## How to complete this task
The lines to reproduce from the material below are those from the one containing "[568,315,596,331] Copy ->" through the one containing "[372,366,448,383] Configure the", both included; write them out exactly and add nothing.

## Material for this task
>>>

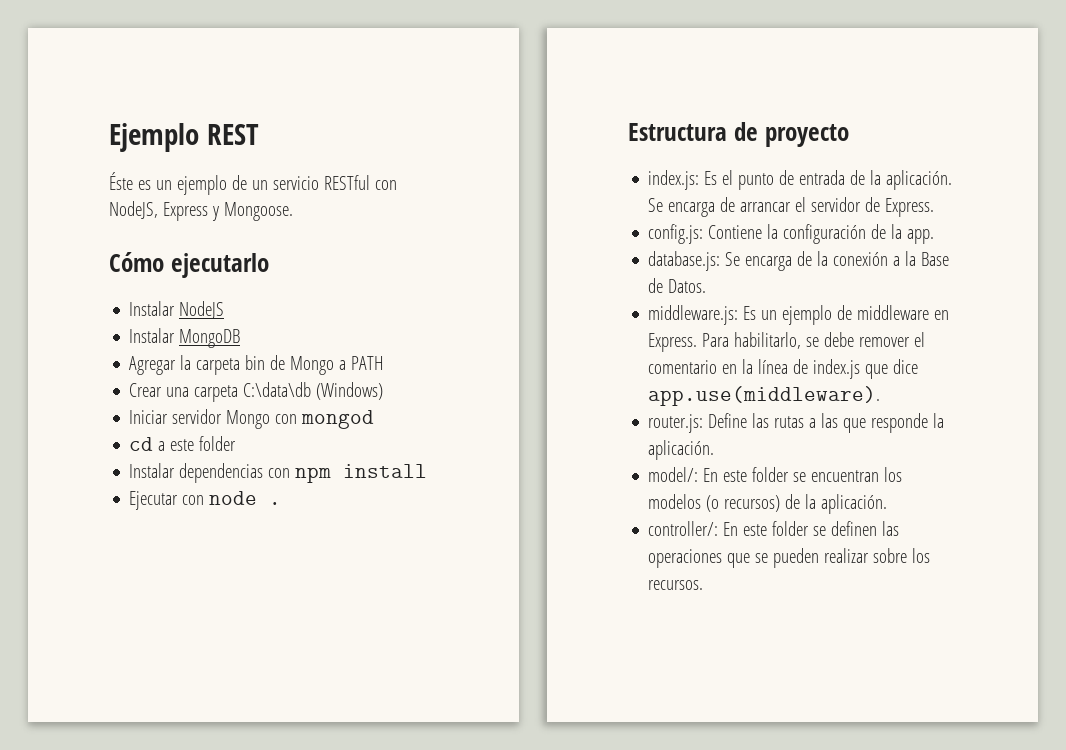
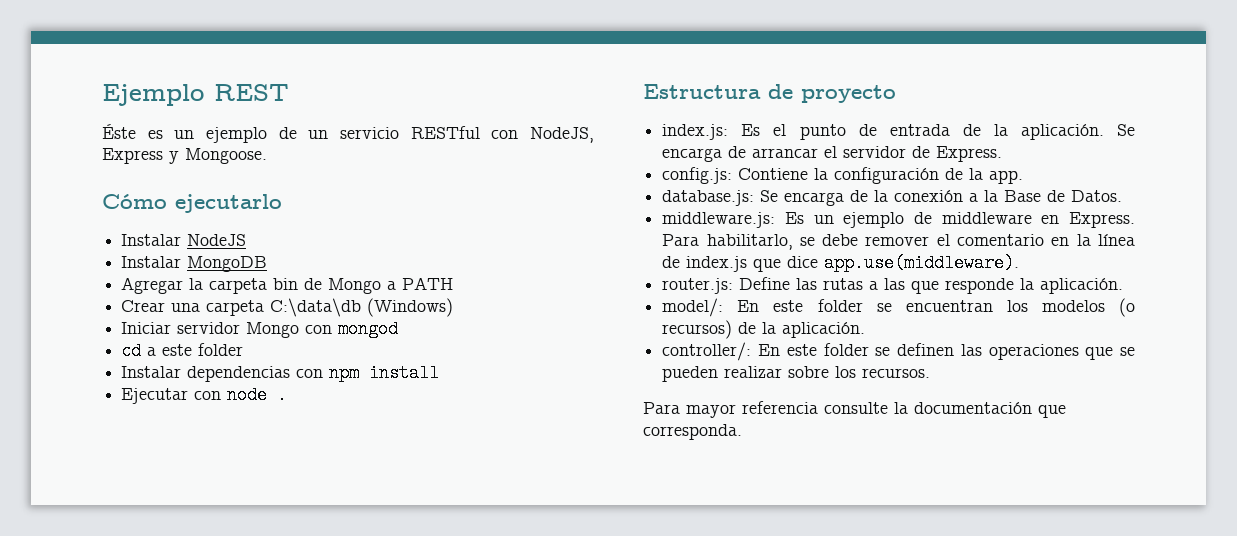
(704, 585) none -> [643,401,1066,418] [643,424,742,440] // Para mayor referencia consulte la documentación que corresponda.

<<<
>>>

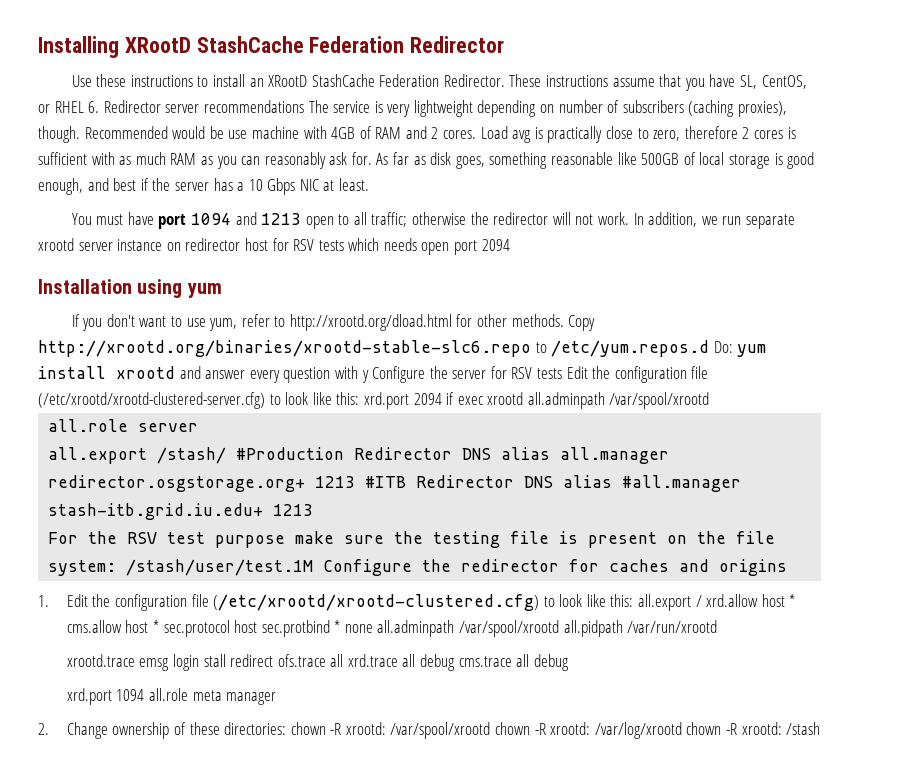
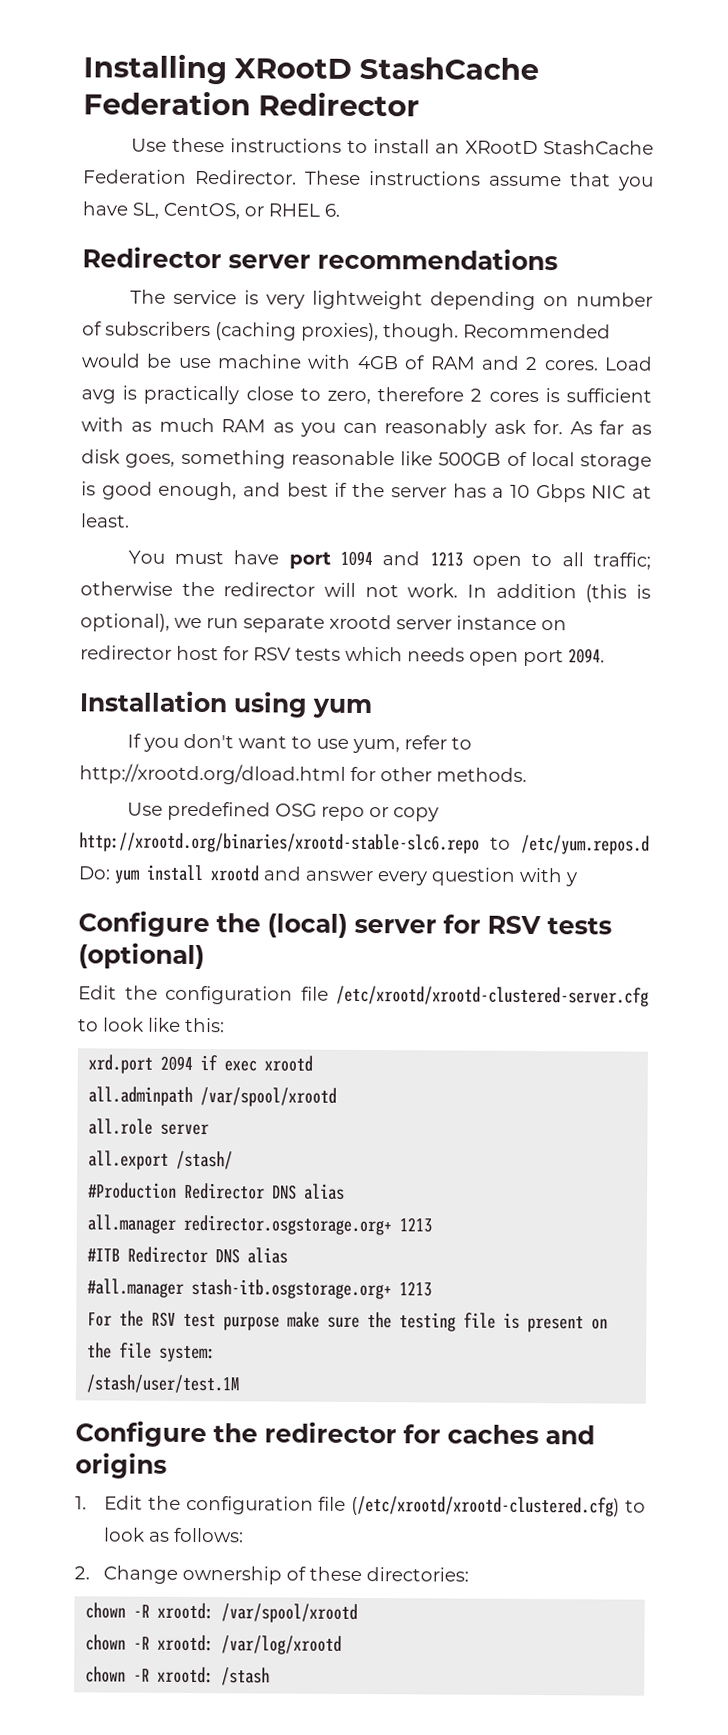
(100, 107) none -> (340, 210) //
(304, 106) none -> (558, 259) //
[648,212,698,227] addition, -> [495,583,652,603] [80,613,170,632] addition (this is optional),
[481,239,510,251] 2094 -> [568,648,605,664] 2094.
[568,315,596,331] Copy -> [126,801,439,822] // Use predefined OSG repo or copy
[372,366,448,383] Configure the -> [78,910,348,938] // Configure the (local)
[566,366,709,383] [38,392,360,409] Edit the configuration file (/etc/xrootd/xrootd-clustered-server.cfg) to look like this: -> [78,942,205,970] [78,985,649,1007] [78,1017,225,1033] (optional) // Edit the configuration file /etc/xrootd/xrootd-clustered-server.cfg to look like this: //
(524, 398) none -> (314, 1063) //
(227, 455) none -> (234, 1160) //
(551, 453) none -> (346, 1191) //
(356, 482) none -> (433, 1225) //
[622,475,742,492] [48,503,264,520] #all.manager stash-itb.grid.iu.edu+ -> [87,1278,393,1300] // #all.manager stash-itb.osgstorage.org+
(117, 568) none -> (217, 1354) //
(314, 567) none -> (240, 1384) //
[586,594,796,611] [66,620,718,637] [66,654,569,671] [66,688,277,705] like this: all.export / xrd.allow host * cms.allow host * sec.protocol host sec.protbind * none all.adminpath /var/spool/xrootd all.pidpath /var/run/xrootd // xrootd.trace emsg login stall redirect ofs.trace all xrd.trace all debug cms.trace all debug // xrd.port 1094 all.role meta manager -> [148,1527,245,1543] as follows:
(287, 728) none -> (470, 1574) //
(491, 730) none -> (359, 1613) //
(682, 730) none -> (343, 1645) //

<<<
>>>

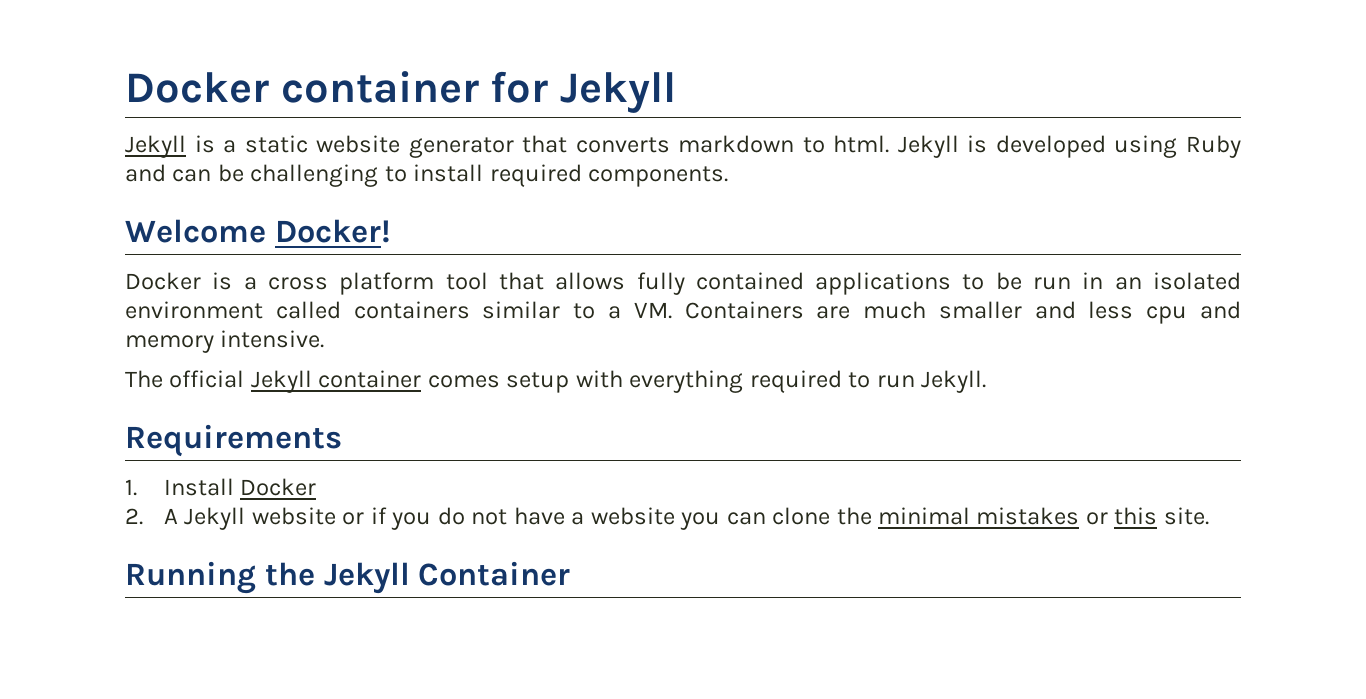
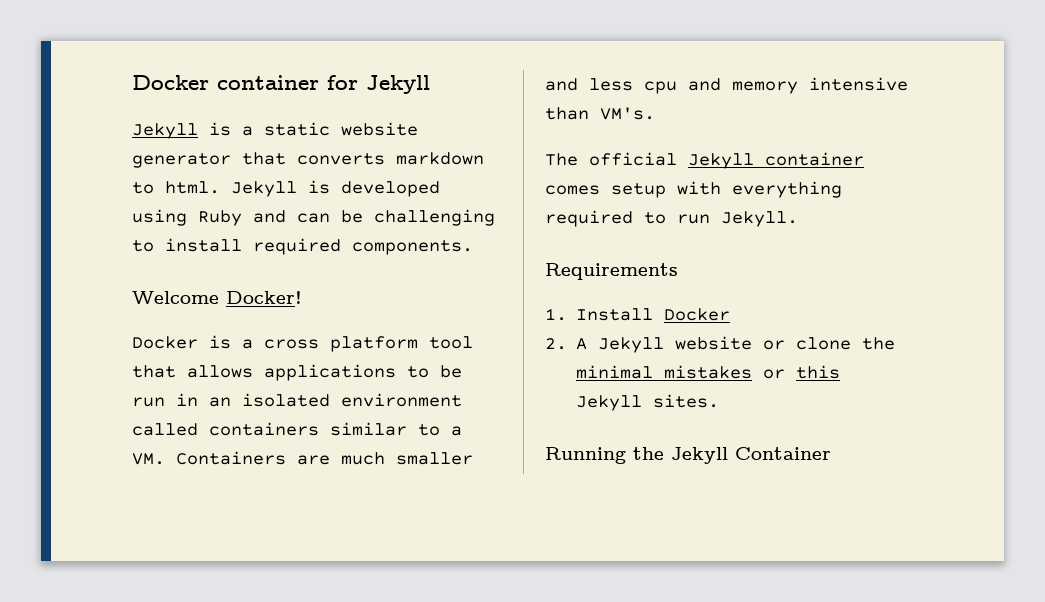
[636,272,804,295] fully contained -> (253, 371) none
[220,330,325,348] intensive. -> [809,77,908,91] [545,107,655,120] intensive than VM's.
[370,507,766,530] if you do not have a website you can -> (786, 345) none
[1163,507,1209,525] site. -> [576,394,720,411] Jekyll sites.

<<<

## Answer section
[568,315,596,331] Copy -> [126,801,439,822] // Use predefined OSG repo or copy
[372,366,448,383] Configure the -> [78,910,348,938] // Configure the (local)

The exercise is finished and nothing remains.